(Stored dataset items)

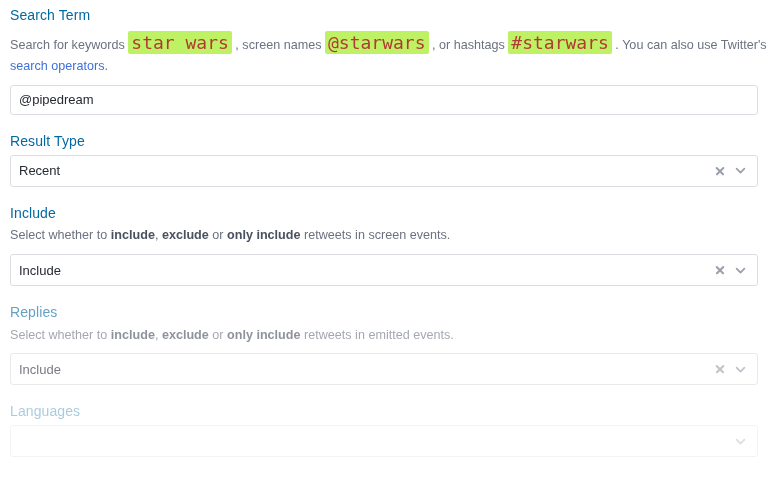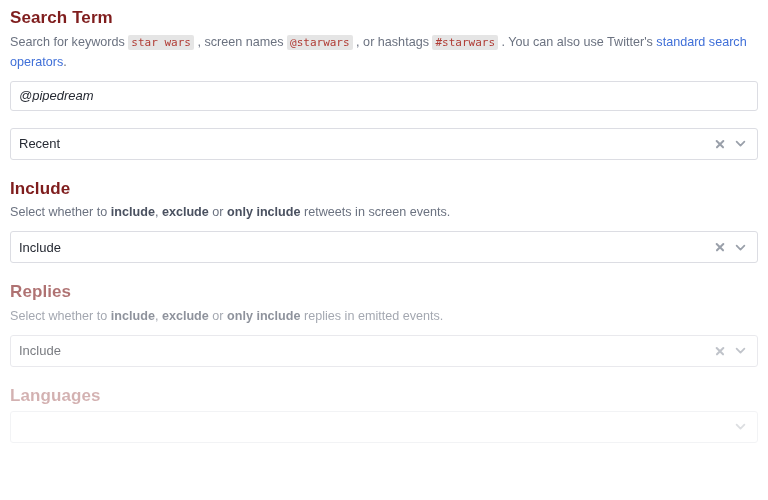"Search Term" .field-label { color: #7f1d1d -> #0369a1; font-size: 17px -> 14px; font-weight: bold -> normal }
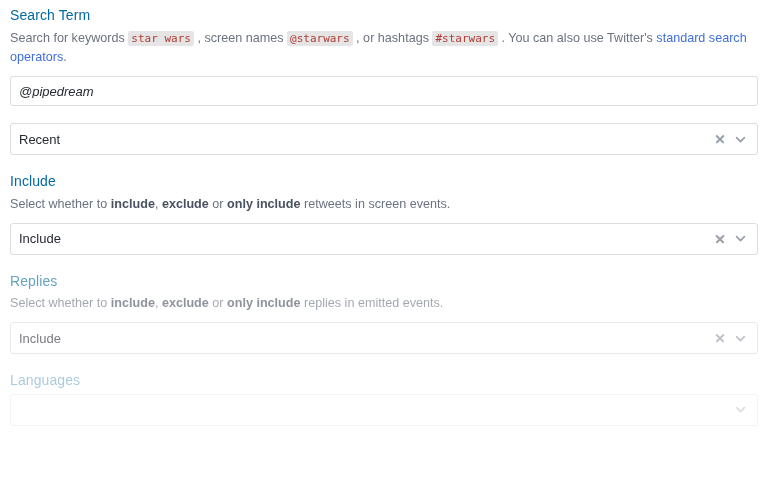"star wars" .field-desc code, .code-chip { background: #e5e5e5 -> #bef264; font-size: 11px -> 18px }
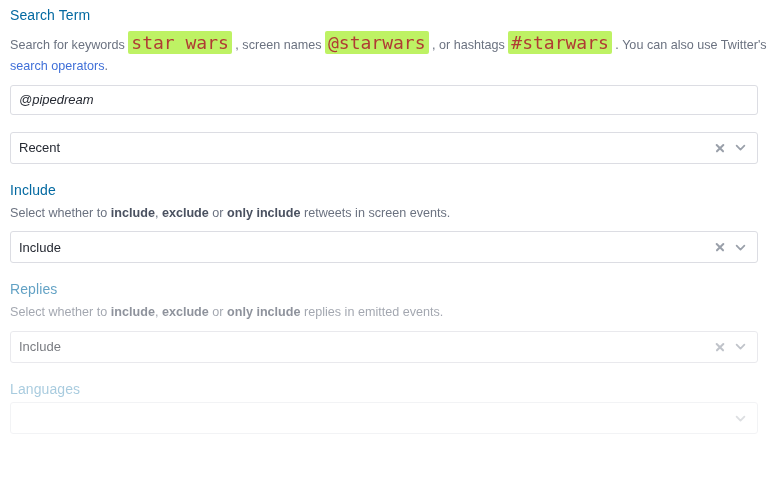"@pipedream" .control.textbox .control-value { font-style: italic -> none }
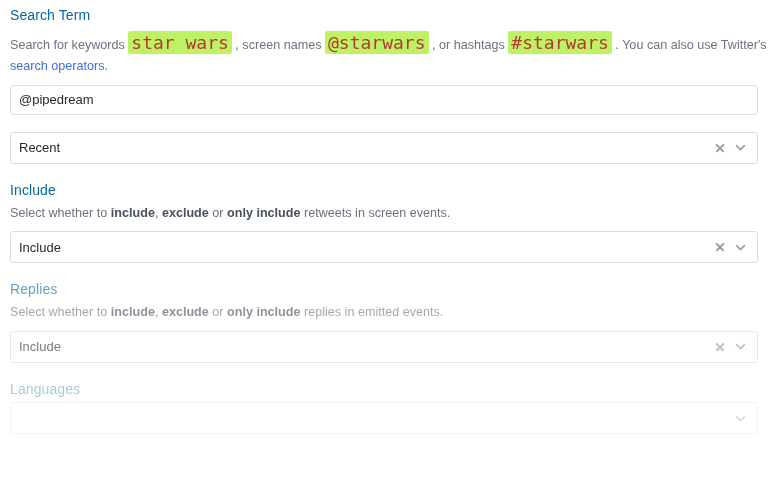"Result Type" div.field-label { html: none -> <div>Result Type</div> }
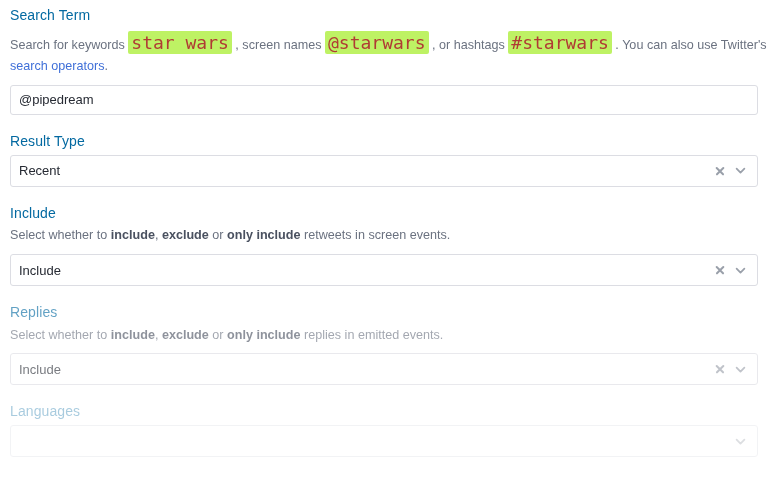"replies in emitted events." span.sep { text: replies -> retweets }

[TASK DIRECTIONS] Print exactly the lines from the one containing "html: none ->" through the last line of the records, both included, and leave out the pictures.

[OUTPUT BELOW]
"Result Type" div.field-label { html: none -> <div>Result Type</div> }
"replies in emitted events." span.sep { text: replies -> retweets }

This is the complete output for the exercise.